A convolution is used to gain deeper understanding of the image.

Recurrent Networks

These have feedback loops which form cycles in the graph:

Feedback loops involve connections with unit-delay elements $z^{-1}$, which together with nonlinear activations enable the nonlinear dynamic behaviour of the network.

We can calculate the output of a recurrent, no hidden, delay one, self feedback network with the following:

\[y_k(n)\equiv y_k(\mathbf X(n),n)=\phi\left(\underbrace{\sum^{p_\text{input}}_{i=0}W_{ki}X_i(n)}_\text{current input}+\underbrace{\sum^{p_\text{output}}_{j=0}W_{kj}y_j(n-1)}_\text{past output}\right)\]

Knowledge Representation

The primary task of a NN is to learn it’s environment. To accomplish this, we need to feed it with environment knowledge, which is based on:

Observations - These are often noisy, contain errors and have redundant/missing information.
- These can be labelled or unlabelled with the ground truth for that sample.

Training Dataset Example

A set ${{x_i, y_i}}, i=1,2,\ldots$ of experimentally acquired data is referred as a training dataset:

OCR:
- $x$ = Pixel values or curves.
- $y$ = A, B, C, …

Training Process

Choose a subset of the available observations as a training dataset to teach the NN.
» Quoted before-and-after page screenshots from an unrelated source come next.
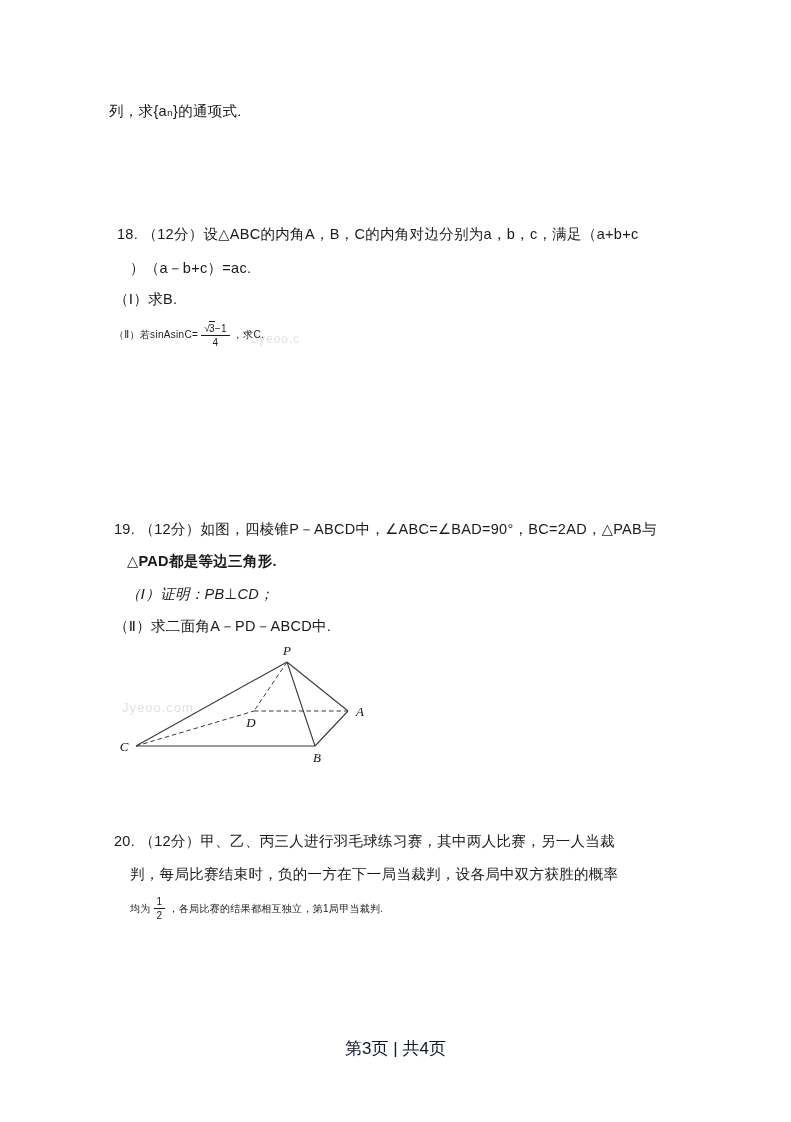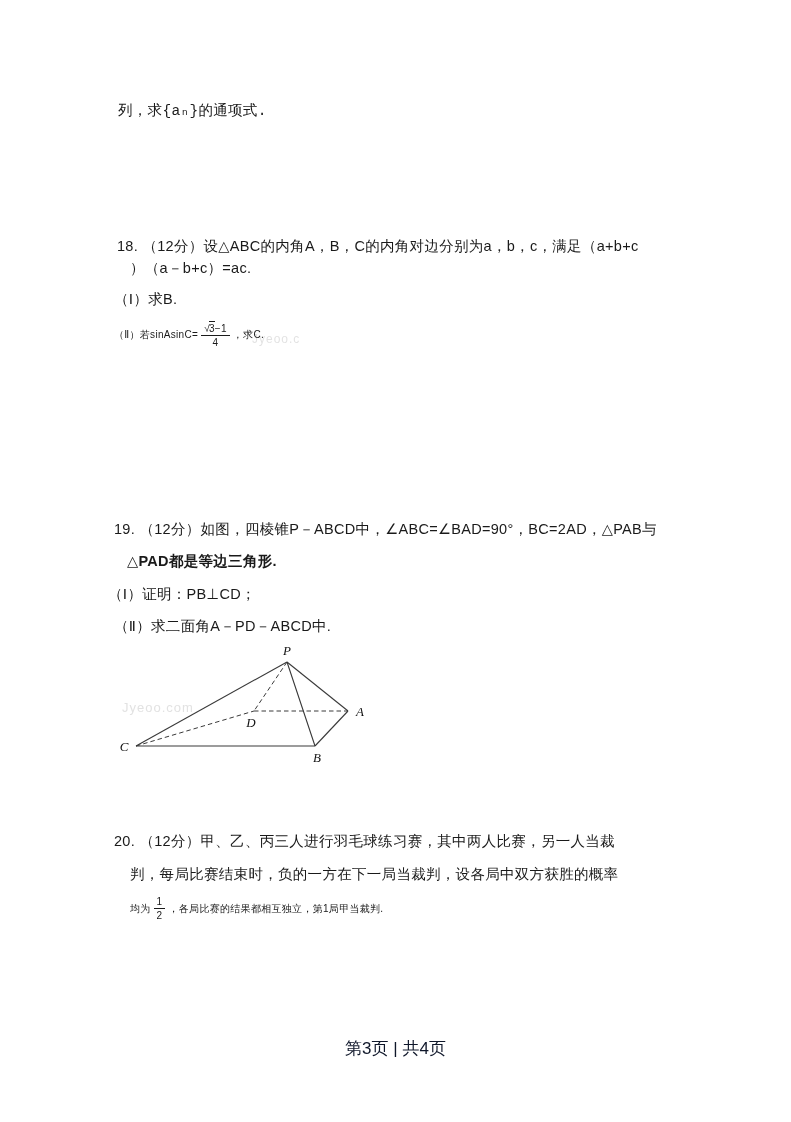--- a/index.html
+++ b/index.html
@@ -69,7 +69,7 @@
 
   <div class="wm-faint" style="left:252px; top:332px;">Jyeoo.c</div>
 
-  <div class="line" style="left:118px; top:101px;font-family:Liberation Mono, monospace;">列，求{aₙ}的通项式.</div>
+  <div class="line" style="left:109px; top:101px;">列，求{aₙ}的通项式.</div>
 
   <div class="line" style="left:117px; top:224px;margin-top:12px;">18. （12分）设△ABC的内角A，B，C的内角对边分别为a，b，c，满足（a+b+c</div>
   <div class="line" style="left:130px; top:258px;">）（a－b+c）=ac.</div>

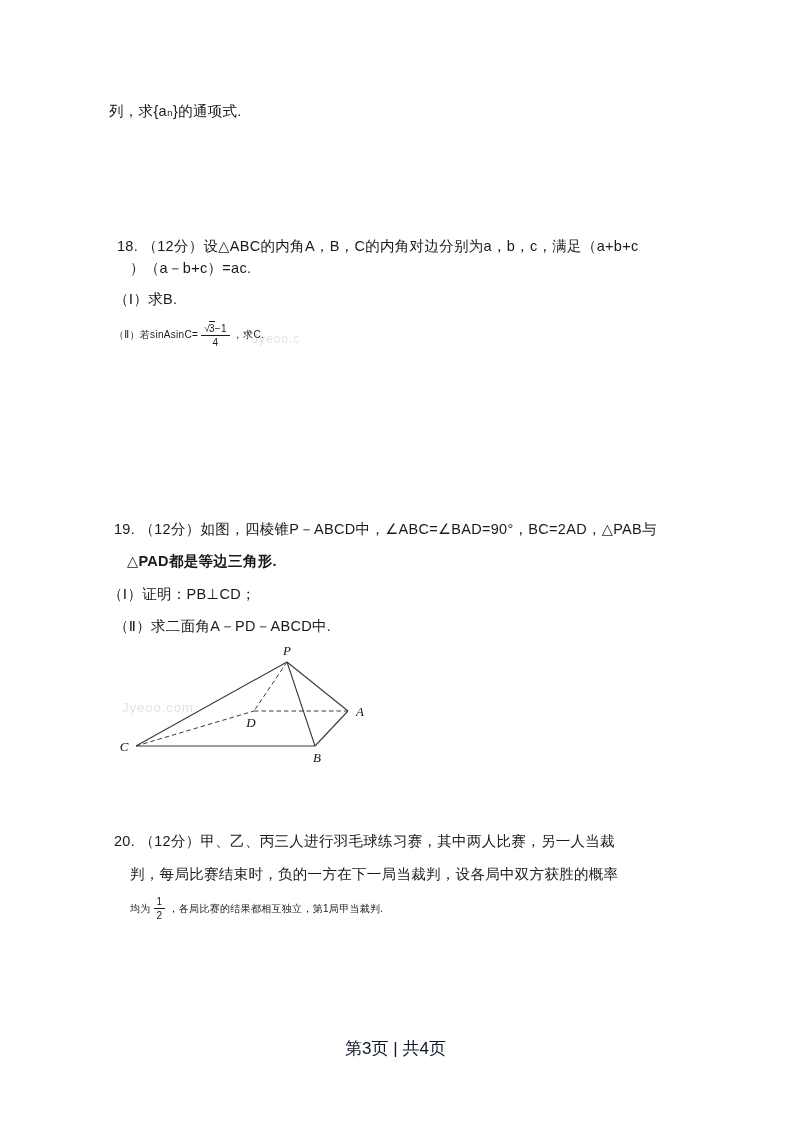--- a/index.html
+++ b/index.html
@@ -71,7 +71,7 @@
 
   <div class="line" style="left:109px; top:101px;">列，求{aₙ}的通项式.</div>
 
-  <div class="line" style="left:117px; top:224px;margin-top:12px;">18. （12分）设△ABC的内角A，B，C的内角对边分别为a，b，c，满足（a+b+c</div>
+  <div class="line" style="left:117px; top:224px;">18. （12分）设△ABC的内角A，B，C的内角对边分别为a，b，c，满足（a+b+c</div>
   <div class="line" style="left:130px; top:258px;">）（a－b+c）=ac.</div>
   <div class="line" style="left:114px; top:289px;">（Ⅰ）求B.</div>
 

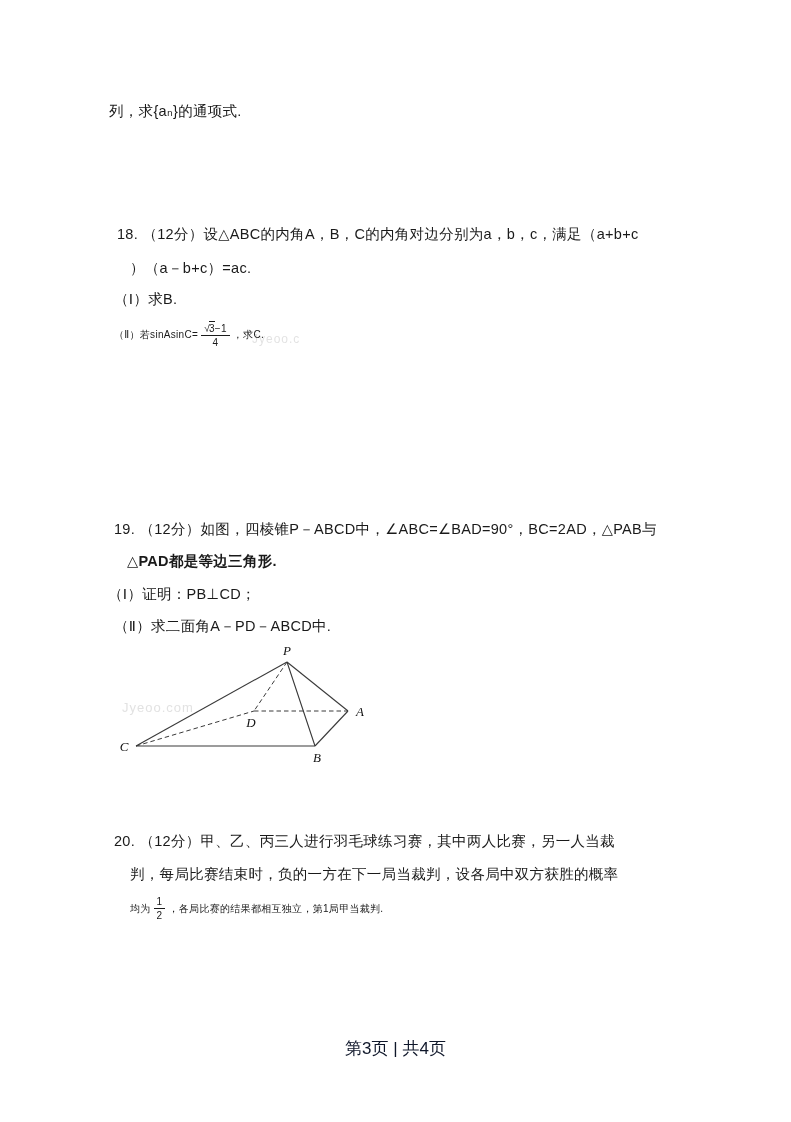--- a/index.html
+++ b/index.html
@@ -90,7 +90,7 @@
 
   <div class="line" style="left:114px; top:519px;">19. （12分）如图，四棱锥P－ABCD中，∠ABC=∠BAD=90°，BC=2AD，△PAB与</div>
   <div class="line" style="left:127px; top:551px;font-weight:bold;">△PAD都是等边三角形.</div>
-  <div class="line" style="left:108px; top:584px;">（Ⅰ）证明：PB⊥CD；</div>
+  <div class="line" style="left:126px; top:584px;font-style:italic;">（Ⅰ）证明：PB⊥CD；</div>
   <div class="line" style="left:114px; top:616px;">（Ⅱ）求二面角A－PD－ABCD中.</div>
 
   <svg class="figure-svg" width="280" height="130" viewBox="0 0 280 130">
This set should be diverse and representative of data used in production.
Choose an appropriate architecture, with as many input nodes as the length of the input feature vector $x$ and output nodes needed for the output $y$.
Train the network on the training dataset.
Test the network with the remaining data.